Records excerpted from a collection:
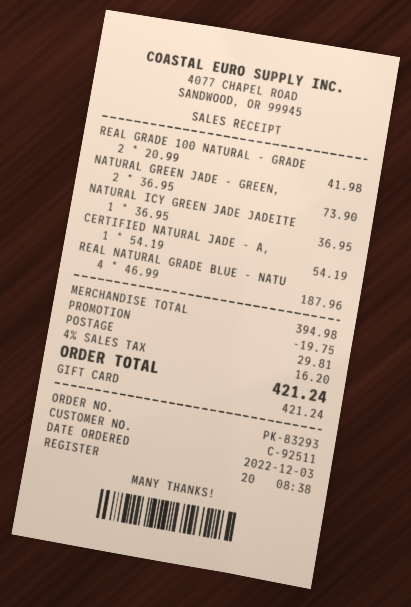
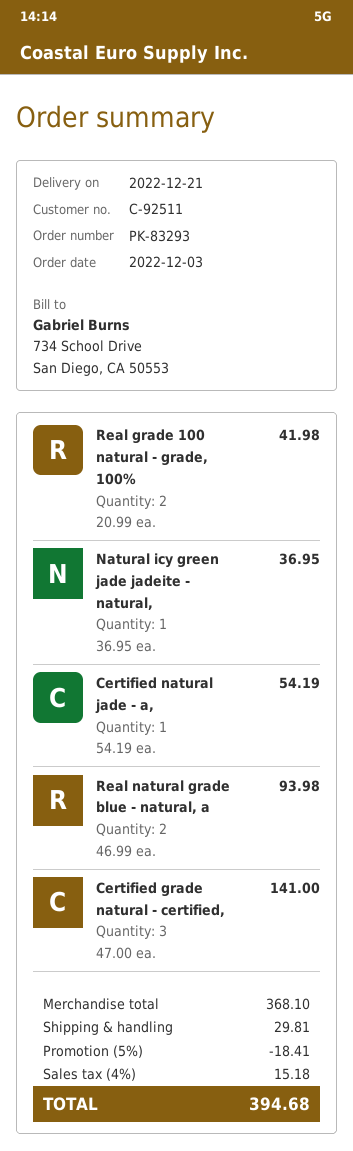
NATURAL GREEN JADE - GREEN,: 2 x 36.95 = 73.90 -> none
REAL NATURAL GRADE BLUE - NATU: 4 x 46.99 = 187.96 -> 2 x 46.99 = 93.98
Certified grade natural - certified,: none -> 3 x 47.00 = 141.00
subtotal: 394.98 -> 368.10
discount: 19.75 -> 18.41
tax: 4% = 16.20 -> 4% = 15.18
total: 421.24 -> 394.68

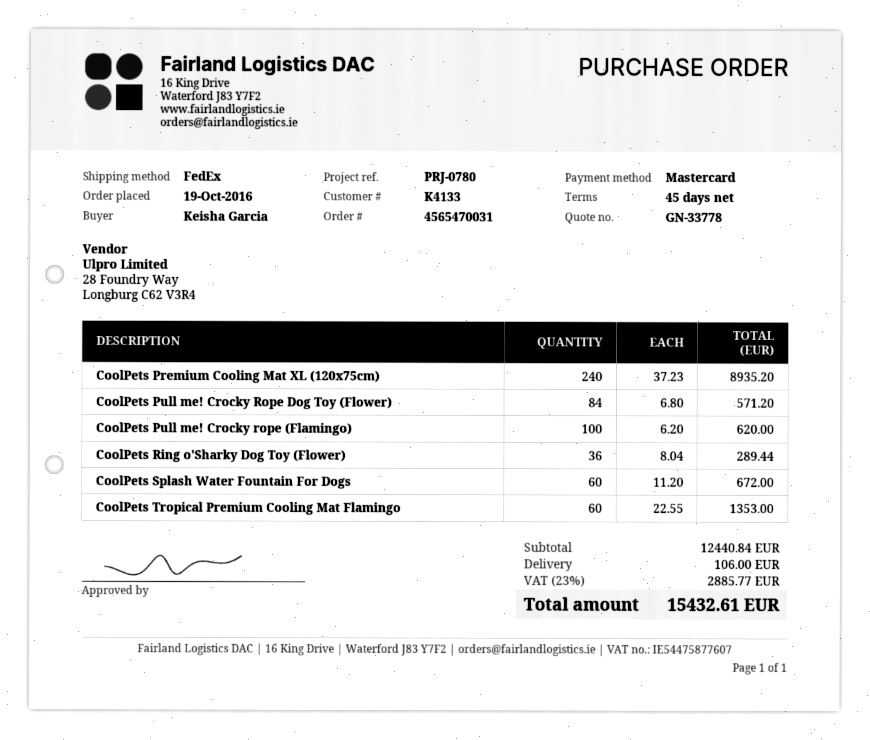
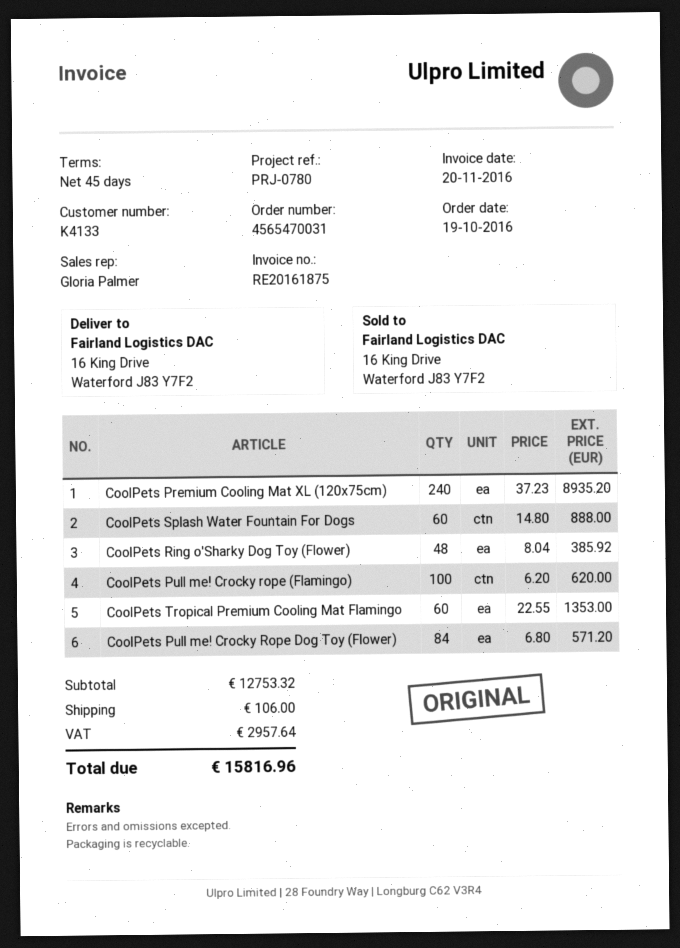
CoolPets Ring o'Sharky Dog Toy (Flower): 36 x 8.04 = 289.44 -> 48 x 8.04 = 385.92
CoolPets Splash Water Fountain For Dogs: 60 x 11.20 = 672.00 -> 60 x 14.80 = 888.00
subtotal: 12440.84 -> 12753.32
tax: 2885.77 -> 2957.64
total: 15432.61 -> 15816.96

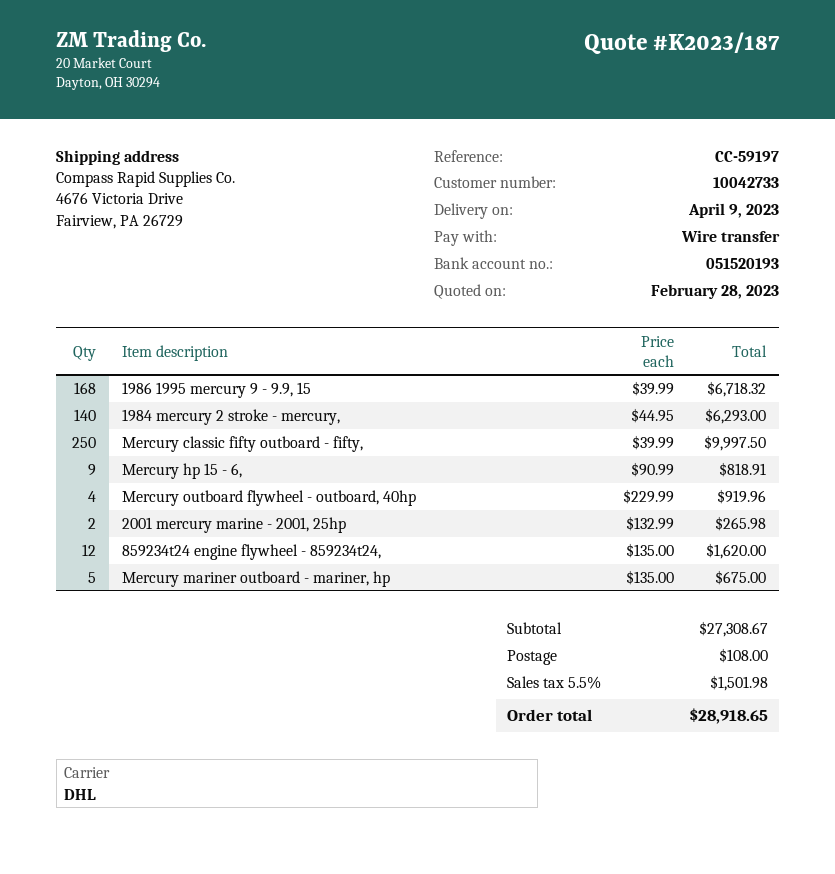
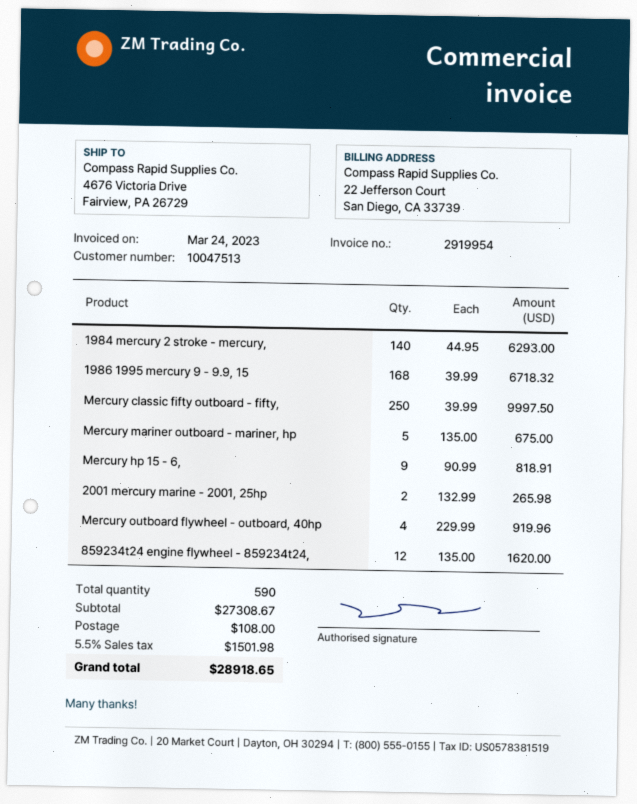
customer number: 10042733 -> 10047513

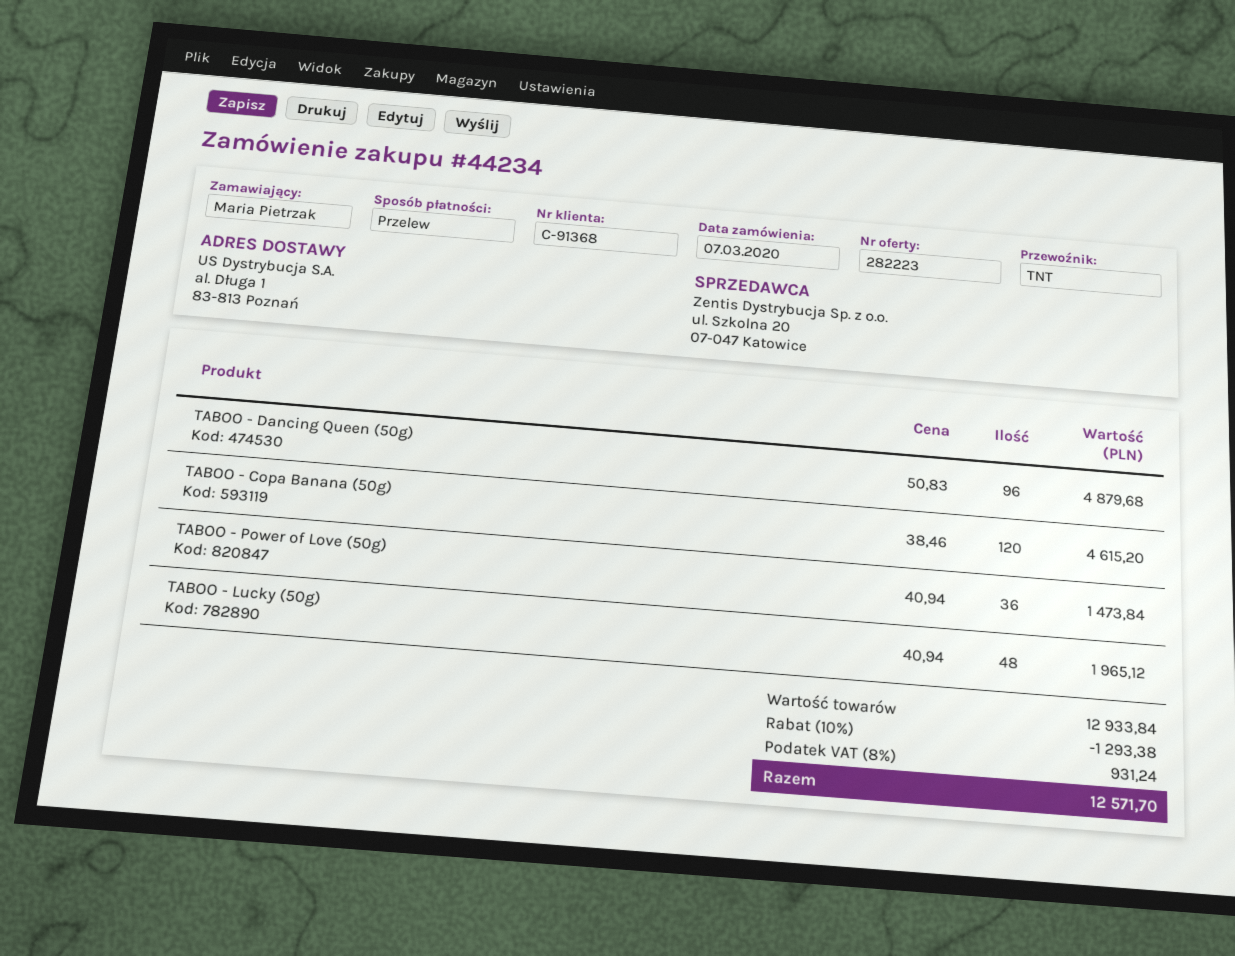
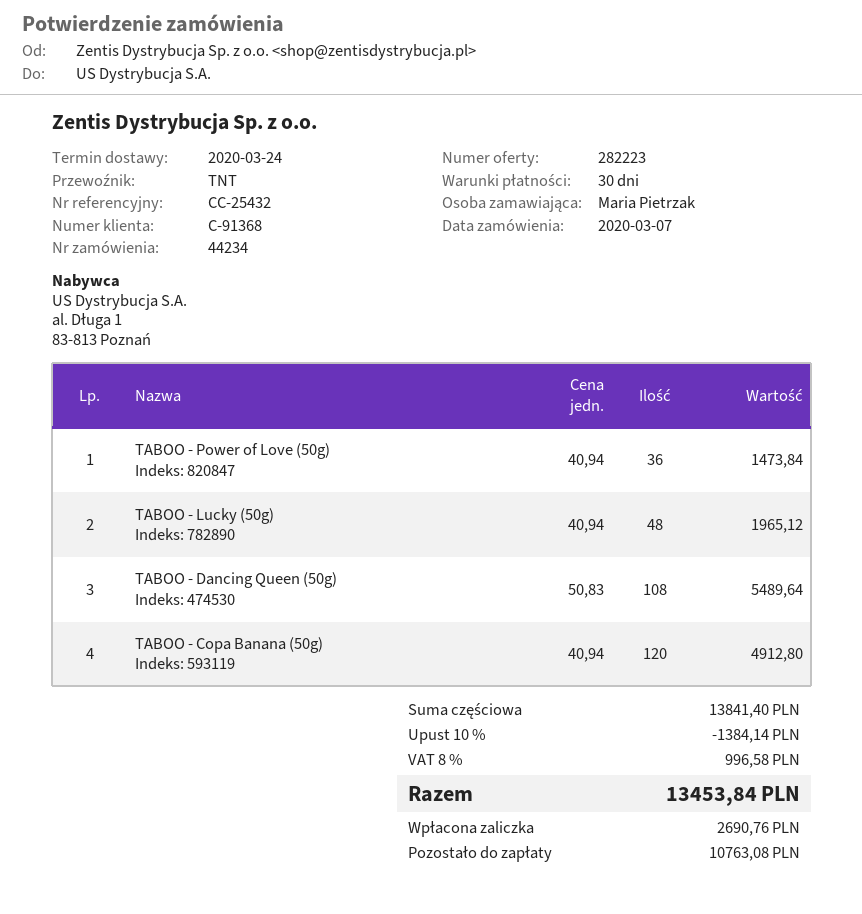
TABOO - Dancing Queen (50g): 96 x 50.83 = 4879.68 -> 108 x 50.83 = 5489.64
TABOO - Copa Banana (50g): 120 x 38.46 = 4615.20 -> 120 x 40.94 = 4912.80
subtotal: 12933.84 -> 13841.40
discount: 10% = 1293.38 -> 10% = 1384.14
tax: 8% = 931.24 -> 8% = 996.58
total: 12571.70 -> 13453.84

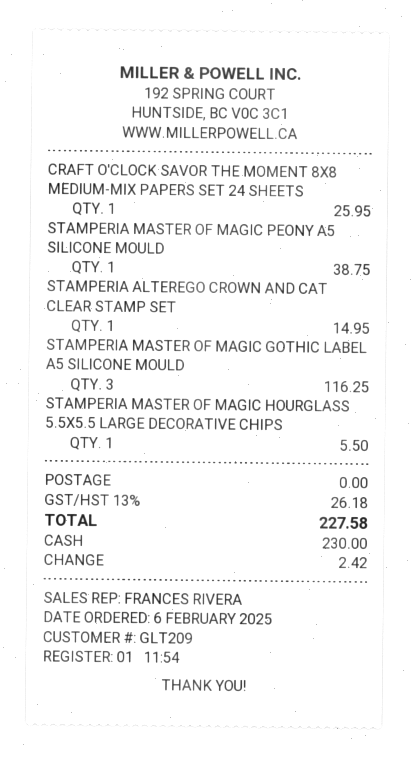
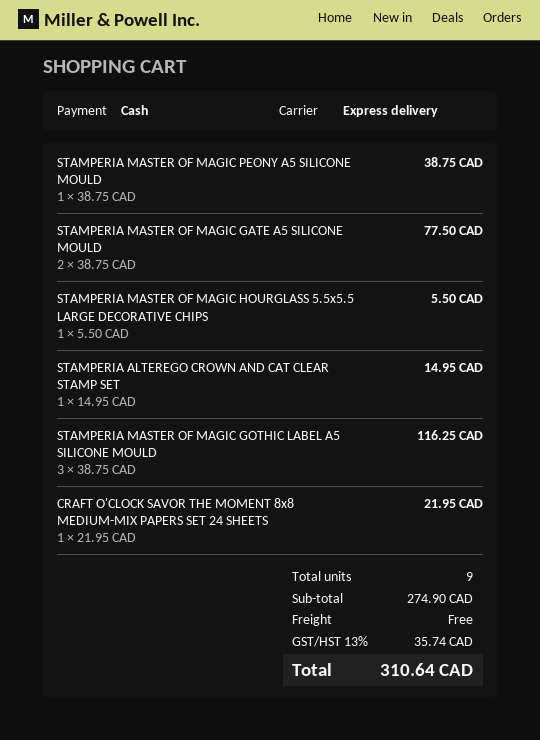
CRAFT O'CLOCK SAVOR THE MOMENT 8X8 MEDIUM-MIX PAPERS SET 24 SHEETS: 1 for 25.95 -> 1 for 21.95
STAMPERIA MASTER OF MAGIC GATE A5 SILICONE MOULD: none -> 2 for 77.50
tax: 13% = 26.18 -> 13% = 35.74
total: 227.58 -> 310.64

YOUR ASSIGNMENT — Where a line of the entries contains the word "CoolPets", copy that line.

RESPONSE TO THIS EXERCISE —
CoolPets Ring o'Sharky Dog Toy (Flower): 36 x 8.04 = 289.44 -> 48 x 8.04 = 385.92
CoolPets Splash Water Fountain For Dogs: 60 x 11.20 = 672.00 -> 60 x 14.80 = 888.00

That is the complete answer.